[Stored entries]
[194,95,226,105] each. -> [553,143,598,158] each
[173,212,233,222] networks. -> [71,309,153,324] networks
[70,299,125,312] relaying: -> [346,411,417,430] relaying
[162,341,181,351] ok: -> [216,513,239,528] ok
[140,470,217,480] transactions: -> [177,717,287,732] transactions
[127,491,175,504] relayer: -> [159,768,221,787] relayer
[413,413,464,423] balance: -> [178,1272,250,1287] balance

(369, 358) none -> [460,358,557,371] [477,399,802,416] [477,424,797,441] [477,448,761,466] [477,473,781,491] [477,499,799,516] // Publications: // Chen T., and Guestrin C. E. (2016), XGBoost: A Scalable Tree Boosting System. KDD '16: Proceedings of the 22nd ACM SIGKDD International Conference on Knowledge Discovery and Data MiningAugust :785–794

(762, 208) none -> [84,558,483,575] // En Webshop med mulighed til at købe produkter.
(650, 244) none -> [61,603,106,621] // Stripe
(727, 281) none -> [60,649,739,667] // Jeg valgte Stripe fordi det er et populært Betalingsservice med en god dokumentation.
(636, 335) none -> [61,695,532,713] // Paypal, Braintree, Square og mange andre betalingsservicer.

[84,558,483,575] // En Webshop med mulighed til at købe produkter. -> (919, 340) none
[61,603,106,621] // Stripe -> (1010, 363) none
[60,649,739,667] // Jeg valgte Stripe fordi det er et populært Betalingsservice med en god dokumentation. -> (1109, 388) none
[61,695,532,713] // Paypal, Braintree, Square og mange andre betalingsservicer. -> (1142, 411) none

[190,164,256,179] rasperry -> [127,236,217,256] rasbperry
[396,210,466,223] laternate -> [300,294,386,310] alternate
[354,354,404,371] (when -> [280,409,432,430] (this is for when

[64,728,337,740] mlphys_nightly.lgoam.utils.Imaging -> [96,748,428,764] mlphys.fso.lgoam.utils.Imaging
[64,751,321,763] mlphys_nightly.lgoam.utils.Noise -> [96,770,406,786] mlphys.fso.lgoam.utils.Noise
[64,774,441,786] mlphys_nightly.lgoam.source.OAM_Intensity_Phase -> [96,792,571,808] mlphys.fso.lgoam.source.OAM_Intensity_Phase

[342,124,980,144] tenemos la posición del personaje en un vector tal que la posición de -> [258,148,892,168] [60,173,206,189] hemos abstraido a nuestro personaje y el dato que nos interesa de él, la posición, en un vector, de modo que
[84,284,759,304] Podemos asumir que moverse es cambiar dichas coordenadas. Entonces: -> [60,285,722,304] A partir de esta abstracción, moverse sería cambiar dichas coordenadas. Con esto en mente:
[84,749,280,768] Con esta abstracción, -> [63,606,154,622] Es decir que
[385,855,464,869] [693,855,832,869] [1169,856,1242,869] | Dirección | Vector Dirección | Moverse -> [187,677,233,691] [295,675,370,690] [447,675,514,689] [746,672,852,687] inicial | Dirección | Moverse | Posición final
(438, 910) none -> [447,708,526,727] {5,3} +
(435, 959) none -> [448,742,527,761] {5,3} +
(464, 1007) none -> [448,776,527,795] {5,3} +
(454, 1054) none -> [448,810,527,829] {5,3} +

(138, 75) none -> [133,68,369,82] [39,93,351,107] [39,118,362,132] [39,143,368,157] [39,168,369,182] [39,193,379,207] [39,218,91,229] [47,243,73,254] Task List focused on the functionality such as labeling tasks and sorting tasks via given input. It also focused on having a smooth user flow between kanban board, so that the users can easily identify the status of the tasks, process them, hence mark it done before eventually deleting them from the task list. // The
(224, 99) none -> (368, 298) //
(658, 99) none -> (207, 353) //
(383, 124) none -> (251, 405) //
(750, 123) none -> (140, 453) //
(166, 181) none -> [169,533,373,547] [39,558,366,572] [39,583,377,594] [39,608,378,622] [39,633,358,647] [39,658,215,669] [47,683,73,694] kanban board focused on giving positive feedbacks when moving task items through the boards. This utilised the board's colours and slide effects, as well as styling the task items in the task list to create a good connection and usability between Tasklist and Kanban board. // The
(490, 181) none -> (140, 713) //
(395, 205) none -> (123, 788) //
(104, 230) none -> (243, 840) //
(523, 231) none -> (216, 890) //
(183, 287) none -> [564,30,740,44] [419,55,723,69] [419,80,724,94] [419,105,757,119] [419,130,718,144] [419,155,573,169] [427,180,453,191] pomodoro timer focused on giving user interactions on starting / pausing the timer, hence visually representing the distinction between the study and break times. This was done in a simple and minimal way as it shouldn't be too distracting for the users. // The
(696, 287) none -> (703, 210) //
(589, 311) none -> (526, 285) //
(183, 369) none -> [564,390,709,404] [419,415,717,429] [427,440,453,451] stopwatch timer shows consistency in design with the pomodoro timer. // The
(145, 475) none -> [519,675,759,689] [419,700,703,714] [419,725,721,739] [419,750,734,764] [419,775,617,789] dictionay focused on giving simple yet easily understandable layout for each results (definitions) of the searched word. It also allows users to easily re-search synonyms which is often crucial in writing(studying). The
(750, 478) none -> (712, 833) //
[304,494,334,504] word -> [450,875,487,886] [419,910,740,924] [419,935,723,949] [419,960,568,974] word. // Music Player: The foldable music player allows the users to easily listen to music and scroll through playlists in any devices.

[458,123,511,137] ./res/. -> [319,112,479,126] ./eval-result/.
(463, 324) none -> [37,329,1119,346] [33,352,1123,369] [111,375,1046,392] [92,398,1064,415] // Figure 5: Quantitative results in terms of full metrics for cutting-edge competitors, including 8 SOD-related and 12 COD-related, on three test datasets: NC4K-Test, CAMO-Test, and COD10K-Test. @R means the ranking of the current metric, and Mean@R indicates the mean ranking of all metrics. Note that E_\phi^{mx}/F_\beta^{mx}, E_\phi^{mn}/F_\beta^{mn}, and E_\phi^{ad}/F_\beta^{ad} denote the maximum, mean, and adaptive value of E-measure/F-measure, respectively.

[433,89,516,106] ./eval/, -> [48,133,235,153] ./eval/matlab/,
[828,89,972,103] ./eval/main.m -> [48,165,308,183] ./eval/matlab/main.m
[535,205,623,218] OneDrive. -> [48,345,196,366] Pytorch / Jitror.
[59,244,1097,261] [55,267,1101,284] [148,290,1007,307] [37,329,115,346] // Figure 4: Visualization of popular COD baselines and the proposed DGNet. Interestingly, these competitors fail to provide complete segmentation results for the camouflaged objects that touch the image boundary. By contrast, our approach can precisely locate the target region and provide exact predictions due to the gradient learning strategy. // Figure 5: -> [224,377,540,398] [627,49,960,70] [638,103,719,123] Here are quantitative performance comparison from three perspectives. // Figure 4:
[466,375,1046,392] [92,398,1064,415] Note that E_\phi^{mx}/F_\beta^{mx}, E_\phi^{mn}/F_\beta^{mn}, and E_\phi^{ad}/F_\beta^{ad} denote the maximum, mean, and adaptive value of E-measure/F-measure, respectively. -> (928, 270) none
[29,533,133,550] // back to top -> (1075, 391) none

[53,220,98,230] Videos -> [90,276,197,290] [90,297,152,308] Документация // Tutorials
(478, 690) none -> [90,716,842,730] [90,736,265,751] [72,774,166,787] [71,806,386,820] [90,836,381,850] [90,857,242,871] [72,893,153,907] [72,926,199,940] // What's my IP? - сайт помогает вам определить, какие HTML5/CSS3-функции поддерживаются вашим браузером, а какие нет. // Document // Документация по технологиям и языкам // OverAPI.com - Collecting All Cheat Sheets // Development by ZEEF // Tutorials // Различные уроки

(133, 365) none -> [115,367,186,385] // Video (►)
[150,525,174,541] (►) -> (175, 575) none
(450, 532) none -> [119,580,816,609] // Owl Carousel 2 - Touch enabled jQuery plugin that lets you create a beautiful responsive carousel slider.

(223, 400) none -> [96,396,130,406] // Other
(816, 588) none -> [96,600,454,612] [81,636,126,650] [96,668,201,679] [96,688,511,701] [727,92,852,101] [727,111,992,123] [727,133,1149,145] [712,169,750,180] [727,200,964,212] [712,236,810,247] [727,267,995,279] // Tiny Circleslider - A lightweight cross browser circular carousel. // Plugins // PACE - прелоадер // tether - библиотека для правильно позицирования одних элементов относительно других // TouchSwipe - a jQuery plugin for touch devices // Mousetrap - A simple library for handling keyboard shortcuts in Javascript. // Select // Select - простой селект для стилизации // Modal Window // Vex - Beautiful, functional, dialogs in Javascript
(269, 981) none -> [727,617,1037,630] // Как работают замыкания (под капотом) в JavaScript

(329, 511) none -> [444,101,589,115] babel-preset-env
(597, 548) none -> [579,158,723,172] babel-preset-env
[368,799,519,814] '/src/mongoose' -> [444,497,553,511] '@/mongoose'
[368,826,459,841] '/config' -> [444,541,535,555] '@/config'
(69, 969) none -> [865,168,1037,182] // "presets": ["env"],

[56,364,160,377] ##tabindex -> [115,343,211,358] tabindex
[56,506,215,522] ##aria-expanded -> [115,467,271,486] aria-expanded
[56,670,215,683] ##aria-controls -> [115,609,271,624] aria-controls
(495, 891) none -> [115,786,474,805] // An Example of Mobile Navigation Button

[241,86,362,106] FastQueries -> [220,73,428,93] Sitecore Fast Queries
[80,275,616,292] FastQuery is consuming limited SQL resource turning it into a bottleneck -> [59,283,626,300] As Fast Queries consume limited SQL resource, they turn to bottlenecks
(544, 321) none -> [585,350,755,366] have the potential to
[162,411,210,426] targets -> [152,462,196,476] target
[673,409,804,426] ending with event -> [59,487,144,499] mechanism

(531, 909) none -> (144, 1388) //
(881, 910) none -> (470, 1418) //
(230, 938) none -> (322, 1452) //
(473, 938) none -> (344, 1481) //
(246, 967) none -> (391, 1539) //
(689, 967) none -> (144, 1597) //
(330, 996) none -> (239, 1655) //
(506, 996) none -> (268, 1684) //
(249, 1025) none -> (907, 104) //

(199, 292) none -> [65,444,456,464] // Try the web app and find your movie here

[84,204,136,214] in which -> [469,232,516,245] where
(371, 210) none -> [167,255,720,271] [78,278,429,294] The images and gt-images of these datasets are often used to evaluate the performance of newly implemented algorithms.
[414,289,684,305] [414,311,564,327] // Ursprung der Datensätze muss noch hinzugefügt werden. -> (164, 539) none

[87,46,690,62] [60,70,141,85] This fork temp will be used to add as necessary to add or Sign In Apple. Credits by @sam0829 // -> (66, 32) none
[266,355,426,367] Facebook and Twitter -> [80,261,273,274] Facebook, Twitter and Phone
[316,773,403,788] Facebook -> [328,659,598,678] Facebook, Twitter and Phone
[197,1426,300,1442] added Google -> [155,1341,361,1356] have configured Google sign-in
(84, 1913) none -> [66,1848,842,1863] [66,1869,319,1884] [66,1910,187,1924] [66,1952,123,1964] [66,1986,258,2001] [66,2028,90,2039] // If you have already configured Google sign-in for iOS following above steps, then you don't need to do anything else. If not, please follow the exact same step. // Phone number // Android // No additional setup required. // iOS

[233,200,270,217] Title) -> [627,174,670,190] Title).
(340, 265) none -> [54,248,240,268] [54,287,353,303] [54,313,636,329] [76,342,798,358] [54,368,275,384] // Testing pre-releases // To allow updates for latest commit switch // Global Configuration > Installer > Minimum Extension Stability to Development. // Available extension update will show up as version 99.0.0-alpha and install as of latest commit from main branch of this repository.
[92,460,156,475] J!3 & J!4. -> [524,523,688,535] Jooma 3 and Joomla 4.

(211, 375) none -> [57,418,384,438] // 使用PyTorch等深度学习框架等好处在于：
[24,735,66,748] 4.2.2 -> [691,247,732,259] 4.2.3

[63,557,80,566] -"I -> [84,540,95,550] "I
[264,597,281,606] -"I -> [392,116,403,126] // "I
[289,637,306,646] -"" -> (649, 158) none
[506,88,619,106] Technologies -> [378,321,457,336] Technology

_Required action:_ Your answer should be a single number: the count of lines above with the word "fordi".

_Solution below:_ 2